== About this task ==
The answer is to contain only the line containing "solid transparent; border-right:5px" and the lines after it through the last one, each reproduced exactly as it appears below.

Front-end code edit data
..............................

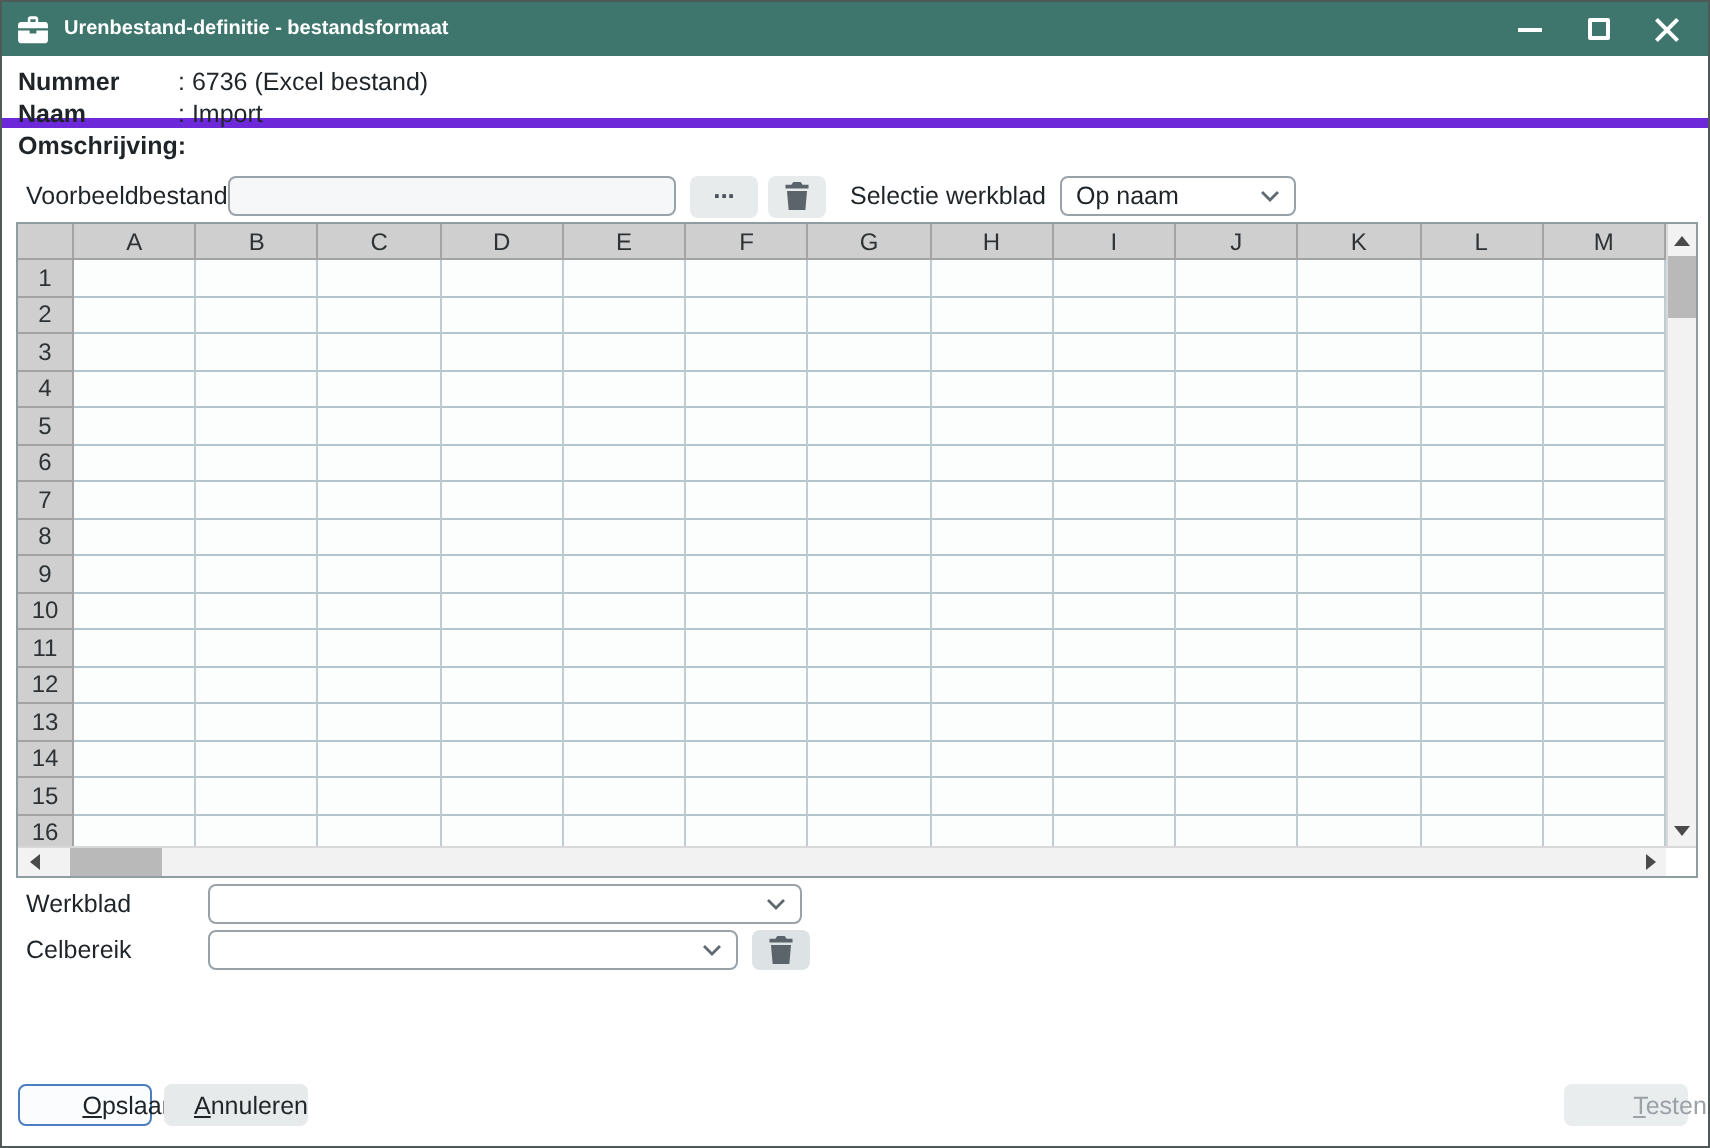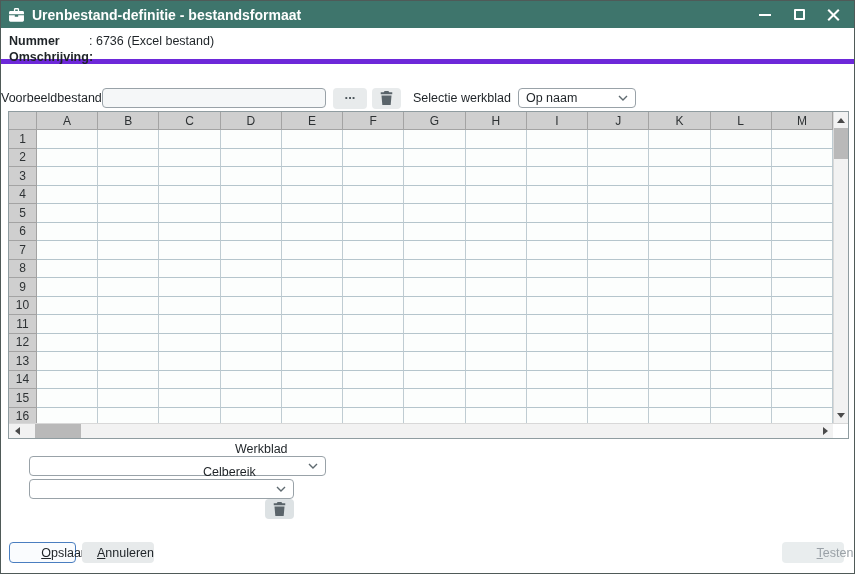--- a/index.html
+++ b/index.html
@@ -5,39 +5,39 @@
   * { margin:0; padding:0; box-sizing:border-box; }
   html,body { background:#e8e8e8; }
   body { font-family:"Liberation Sans", sans-serif; color:#1f2428; }
   #window {
     position:relative; width:855px; height:574px; background:#fff;
     border:1px solid #4f5a58; overflow:hidden; font-size:12.5px;
   }
   
   .titlebar {
     height:27px; background:#3e756c; color:#fff; display:flex;
-    align-items:center; padding:0 10px 0 8px; font-weight:bold; font-size:14px;
+    align-items:center; padding:0 10px 0 8px; font-weight:bold; font-size:10px;
   }
   .titlebar .app-icon { display:flex; margin-right:8px; }
   .titlebar .t-spacer { flex:1; }
   .wc { width:22px; height:22px; display:flex; align-items:center; justify-content:center; margin-left:12px; cursor:default; }
   .wc-min-glyph { width:12px; height:2px; background:#fff; }
   .wc-max-glyph { width:11px; height:11px; border:2px solid #fff; border-radius:1px; }
   .wc-close-glyph { position:relative; width:13px; height:13px; }
   .wc-close-glyph::before, .wc-close-glyph::after {
     content:""; position:absolute; left:-1px; top:5.5px; width:15px; height:2px; background:#fff;
   }
   .wc-close-glyph::before { transform:rotate(45deg); }
   .wc-close-glyph::after { transform:rotate(-45deg); }
   
   .info { padding:5px 8px 0; height:36px; border-bottom:5px solid #6d28d9; }
   .info-row { line-height:16px; height:16px; }
   .info-row .lbl { font-weight:bold; display:inline-block; width:80px; }
   
-  .toolbar { position:absolute; top:84px; left:0; right:0; height:26px; display:flex; align-items:center; padding-left:0; }
+  .toolbar { position:absolute; top:84px; left:0; right:0; height:26px; display:flex; align-items:center; padding-left:12px; }
   .file-label { width:101px; }
   .file-input {
     width:224px; height:20px; border:1px solid #99a2a8; border-radius:4px;
     background:#f5f7f8; margin-right:7px; padding:0 6px; font:inherit; color:#1f2428; outline:none;
   }
   .mini-btn {
     height:21px; background:#e8ebec; border:none; border-radius:4px;
     display:flex; align-items:center; justify-content:center; cursor:default;
   }
   .browse-btn { width:34px; margin-right:5px; font-weight:bold; color:#4a545a; font-size:13px; line-height:10px; padding-bottom:6px; }
@@ -67,21 +67,21 @@
   #h-scroll { height:15px; display:flex; align-items:stretch; background:#f2f2f2; border-top:1px solid #d8d8d8; }
   .hs-btn { width:16px; display:flex; align-items:center; justify-content:center; }
   #hs-thumb { width:46px; margin-left:10px; background:#b9b9b9; }
   .hs-track { flex:1; }
   .corner-box { width:15px; background:#fff; }
   .tri-up { width:0; height:0; border-left:4px solid transparent; border-right:4px solid transparent; border-bottom:5px solid #4a4a4a; }
   .tri-down { width:0; height:0; border-left:4px solid transparent; border-right:4px solid transparent; border-top:5px solid #4a4a4a; }
   .tri-left { width:0; height:0; border-top:4px solid transparent; border-bottom:4px solid transparent; border-right:5px solid #4a4a4a; }
   .tri-right { width:0; height:0; border-top:4px solid transparent; border-bottom:4px solid transparent; border-left:5px solid #4a4a4a; }
   
-  .form-row { position:absolute; left:28px; display:flex; align-items:flex-end;flex-direction:column; }
+  .form-row { position:absolute; left:12px; display:flex; align-items:center; }
   #row-werkblad { top:441px; } #row-celbereik { top:464px; } #row-veld { top:487px; }
   .form-row .f-lbl { width:91px; }
   .f-combo { width:297px; }
   .f-combo.narrow { width:265px; }
   .f-combo.disabled { background:#edf0f1; color:#8d969c; }
   .trash-btn2 { width:29px; height:20px; margin-left:7px; background:#dde2e4; }
   
   .btn { position:absolute; top:541px; height:21px; border:none; border-radius:4px; background:#e7eaeb;
          display:flex; align-items:center; justify-content:center; font:inherit; color:#1f2428; cursor:default;padding-left:44px; }
   .btn span { display:block; }
@@ -111,20 +111,23 @@
         <span class="wc-max-glyph"></span>
       </span>
     <span class="wc">
         <span class="wc-close-glyph"></span>
       </span>
   </div>
 
   <div class="info">
     <div class="info-row">
       <span class="lbl">Nummer</span><span>: 6736 (Excel bestand)</span>
+    </div>
+    <div class="info-row">
+      <span class="lbl">Naam</span><span>: Import</span>
     </div>
     <div class="info-row">
       <span class="lbl">Omschrijving:</span><span></span>
     </div>
   </div>
 
   <div class="toolbar">
     <span class="file-label">Voorbeeldbestand</span>
     <input class="file-input" type="text" value="" style="">
     <button class="mini-btn browse-btn">...</button>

..............................

== Output for this exercise ==
   .tri-left { width:0; height:0; border-top:4px solid transparent; border-bottom:4px solid transparent; border-right:5px solid #4a4a4a; }
   .tri-right { width:0; height:0; border-top:4px solid transparent; border-bottom:4px solid transparent; border-left:5px solid #4a4a4a; }
   
-  .form-row { position:absolute; left:28px; display:flex; align-items:flex-end;flex-direction:column; }
+  .form-row { position:absolute; left:12px; display:flex; align-items:center; }
   #row-werkblad { top:441px; } #row-celbereik { top:464px; } #row-veld { top:487px; }
   .form-row .f-lbl { width:91px; }
   .f-combo { width:297px; }
   .f-combo.narrow { width:265px; }
   .f-combo.disabled { background:#edf0f1; color:#8d969c; }
   .trash-btn2 { width:29px; height:20px; margin-left:7px; background:#dde2e4; }
   
   .btn { position:absolute; top:541px; height:21px; border:none; border-radius:4px; background:#e7eaeb;
          display:flex; align-items:center; justify-content:center; font:inherit; color:#1f2428; cursor:default;padding-left:44px; }
   .btn span { display:block; }
@@ -111,20 +111,23 @@
         <span class="wc-max-glyph"></span>
       </span>
     <span class="wc">
         <span class="wc-close-glyph"></span>
       </span>
   </div>
 
   <div class="info">
     <div class="info-row">
       <span class="lbl">Nummer</span><span>: 6736 (Excel bestand)</span>
+    </div>
+    <div class="info-row">
+      <span class="lbl">Naam</span><span>: Import</span>
     </div>
     <div class="info-row">
       <span class="lbl">Omschrijving:</span><span></span>
     </div>
   </div>
 
   <div class="toolbar">
     <span class="file-label">Voorbeeldbestand</span>
     <input class="file-input" type="text" value="" style="">
     <button class="mini-btn browse-btn">...</button>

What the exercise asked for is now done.